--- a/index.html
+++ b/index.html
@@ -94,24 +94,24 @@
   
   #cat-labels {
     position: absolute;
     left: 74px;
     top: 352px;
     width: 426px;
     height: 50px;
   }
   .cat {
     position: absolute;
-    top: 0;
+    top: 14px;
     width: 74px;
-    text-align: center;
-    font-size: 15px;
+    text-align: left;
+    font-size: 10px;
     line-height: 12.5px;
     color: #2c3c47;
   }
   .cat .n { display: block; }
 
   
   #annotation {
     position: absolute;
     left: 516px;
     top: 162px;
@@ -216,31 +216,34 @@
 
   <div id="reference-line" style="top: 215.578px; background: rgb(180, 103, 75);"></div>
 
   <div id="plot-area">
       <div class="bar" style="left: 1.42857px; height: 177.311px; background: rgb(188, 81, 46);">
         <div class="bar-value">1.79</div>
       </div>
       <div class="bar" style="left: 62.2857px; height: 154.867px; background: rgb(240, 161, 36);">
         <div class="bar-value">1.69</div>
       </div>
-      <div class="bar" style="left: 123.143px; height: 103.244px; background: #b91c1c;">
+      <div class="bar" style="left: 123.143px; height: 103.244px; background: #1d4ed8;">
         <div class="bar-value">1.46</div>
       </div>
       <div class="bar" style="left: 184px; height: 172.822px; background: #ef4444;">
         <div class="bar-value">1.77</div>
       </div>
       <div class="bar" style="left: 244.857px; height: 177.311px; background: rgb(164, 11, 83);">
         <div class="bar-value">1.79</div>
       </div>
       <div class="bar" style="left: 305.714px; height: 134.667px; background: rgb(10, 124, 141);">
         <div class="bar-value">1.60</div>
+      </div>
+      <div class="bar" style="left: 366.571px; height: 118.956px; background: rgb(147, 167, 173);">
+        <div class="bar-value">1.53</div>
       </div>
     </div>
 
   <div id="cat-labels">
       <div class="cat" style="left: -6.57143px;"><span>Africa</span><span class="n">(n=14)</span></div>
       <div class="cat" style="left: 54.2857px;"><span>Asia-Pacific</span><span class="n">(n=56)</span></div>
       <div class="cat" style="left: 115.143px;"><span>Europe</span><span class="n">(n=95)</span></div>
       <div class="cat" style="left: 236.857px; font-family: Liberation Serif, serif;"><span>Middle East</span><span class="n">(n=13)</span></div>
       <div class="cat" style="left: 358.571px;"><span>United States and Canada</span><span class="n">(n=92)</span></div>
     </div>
* * *
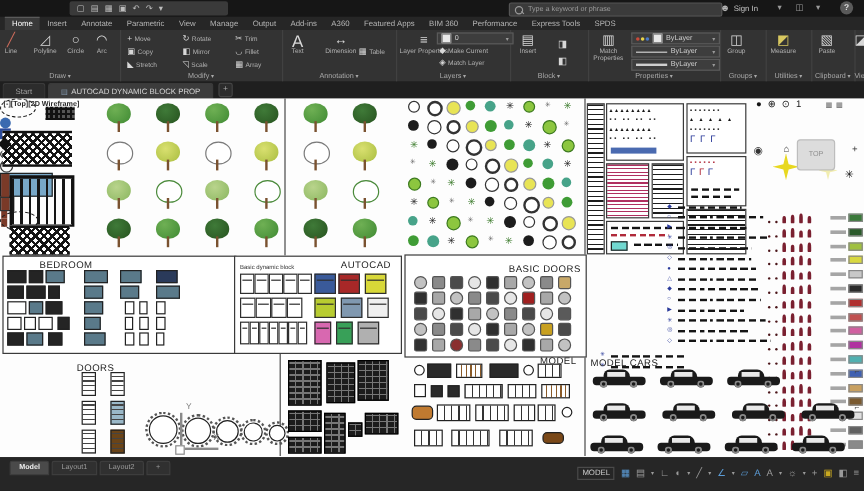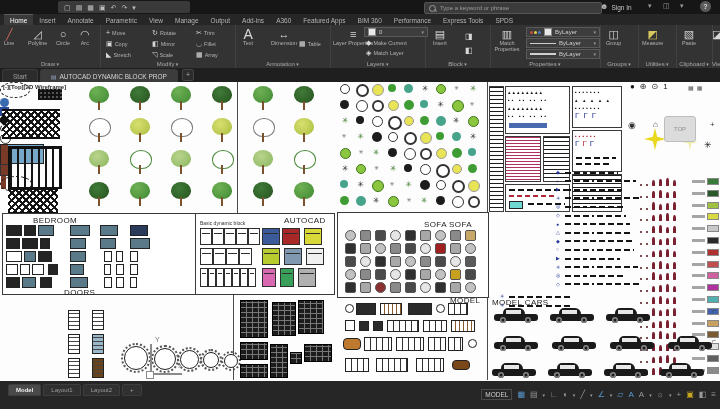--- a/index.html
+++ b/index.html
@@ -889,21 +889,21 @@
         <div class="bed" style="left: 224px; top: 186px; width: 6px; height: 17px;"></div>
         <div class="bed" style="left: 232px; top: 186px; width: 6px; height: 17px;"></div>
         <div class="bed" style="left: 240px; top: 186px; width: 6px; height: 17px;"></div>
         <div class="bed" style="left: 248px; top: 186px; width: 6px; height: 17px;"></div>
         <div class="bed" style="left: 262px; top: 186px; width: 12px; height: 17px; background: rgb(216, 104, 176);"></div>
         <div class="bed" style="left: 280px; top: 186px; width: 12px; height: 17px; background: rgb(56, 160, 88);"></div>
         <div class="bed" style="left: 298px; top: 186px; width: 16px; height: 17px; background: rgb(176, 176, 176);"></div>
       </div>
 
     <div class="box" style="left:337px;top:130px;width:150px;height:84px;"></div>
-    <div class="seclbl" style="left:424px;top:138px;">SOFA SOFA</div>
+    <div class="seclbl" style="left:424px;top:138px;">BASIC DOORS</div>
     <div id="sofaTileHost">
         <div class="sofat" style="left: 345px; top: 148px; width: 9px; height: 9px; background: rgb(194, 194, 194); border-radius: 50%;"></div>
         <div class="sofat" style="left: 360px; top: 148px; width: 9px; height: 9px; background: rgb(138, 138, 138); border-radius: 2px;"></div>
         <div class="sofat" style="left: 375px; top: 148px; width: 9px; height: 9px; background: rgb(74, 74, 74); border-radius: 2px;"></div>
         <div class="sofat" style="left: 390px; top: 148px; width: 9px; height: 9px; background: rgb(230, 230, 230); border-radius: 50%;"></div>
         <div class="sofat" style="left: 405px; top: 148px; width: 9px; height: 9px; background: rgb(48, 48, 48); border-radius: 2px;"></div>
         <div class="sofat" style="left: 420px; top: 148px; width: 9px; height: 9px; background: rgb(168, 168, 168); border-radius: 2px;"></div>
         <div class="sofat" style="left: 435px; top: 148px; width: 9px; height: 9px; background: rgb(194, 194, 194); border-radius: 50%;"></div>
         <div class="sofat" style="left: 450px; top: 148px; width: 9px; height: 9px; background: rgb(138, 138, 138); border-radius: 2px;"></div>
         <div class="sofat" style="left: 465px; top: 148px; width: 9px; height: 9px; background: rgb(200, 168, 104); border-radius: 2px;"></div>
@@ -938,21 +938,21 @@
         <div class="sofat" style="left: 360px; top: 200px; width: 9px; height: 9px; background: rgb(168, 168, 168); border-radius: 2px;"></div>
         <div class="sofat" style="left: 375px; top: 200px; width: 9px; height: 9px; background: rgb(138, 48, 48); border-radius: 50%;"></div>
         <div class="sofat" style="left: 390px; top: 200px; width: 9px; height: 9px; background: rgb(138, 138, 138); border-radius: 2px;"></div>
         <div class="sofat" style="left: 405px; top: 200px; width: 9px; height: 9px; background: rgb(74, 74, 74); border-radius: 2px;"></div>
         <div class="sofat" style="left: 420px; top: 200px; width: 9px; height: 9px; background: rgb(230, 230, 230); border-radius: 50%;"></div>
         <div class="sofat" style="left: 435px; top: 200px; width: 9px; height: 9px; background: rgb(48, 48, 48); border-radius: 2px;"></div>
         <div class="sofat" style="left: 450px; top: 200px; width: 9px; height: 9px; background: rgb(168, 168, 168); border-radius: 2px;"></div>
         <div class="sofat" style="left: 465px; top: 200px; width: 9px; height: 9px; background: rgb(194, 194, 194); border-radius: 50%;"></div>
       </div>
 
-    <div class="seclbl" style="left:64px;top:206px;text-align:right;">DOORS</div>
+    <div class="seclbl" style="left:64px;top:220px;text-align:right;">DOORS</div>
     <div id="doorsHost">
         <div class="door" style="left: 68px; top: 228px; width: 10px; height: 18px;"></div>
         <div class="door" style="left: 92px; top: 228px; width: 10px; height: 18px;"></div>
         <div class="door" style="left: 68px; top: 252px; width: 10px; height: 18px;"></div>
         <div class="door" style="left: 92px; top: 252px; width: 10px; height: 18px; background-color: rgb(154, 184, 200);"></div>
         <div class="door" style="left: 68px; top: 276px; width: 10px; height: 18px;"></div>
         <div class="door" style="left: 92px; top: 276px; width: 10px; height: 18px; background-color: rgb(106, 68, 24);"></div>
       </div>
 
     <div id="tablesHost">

■ ACTIVITY ■
Of the lines above, show those in which "text" appears.

■ ANSWER TO THE PROBLEM ■
-    text-align: center;
+    text-align: left;
-    <div class="seclbl" style="left:64px;top:206px;text-align:right;">DOORS</div>
+    <div class="seclbl" style="left:64px;top:220px;text-align:right;">DOORS</div>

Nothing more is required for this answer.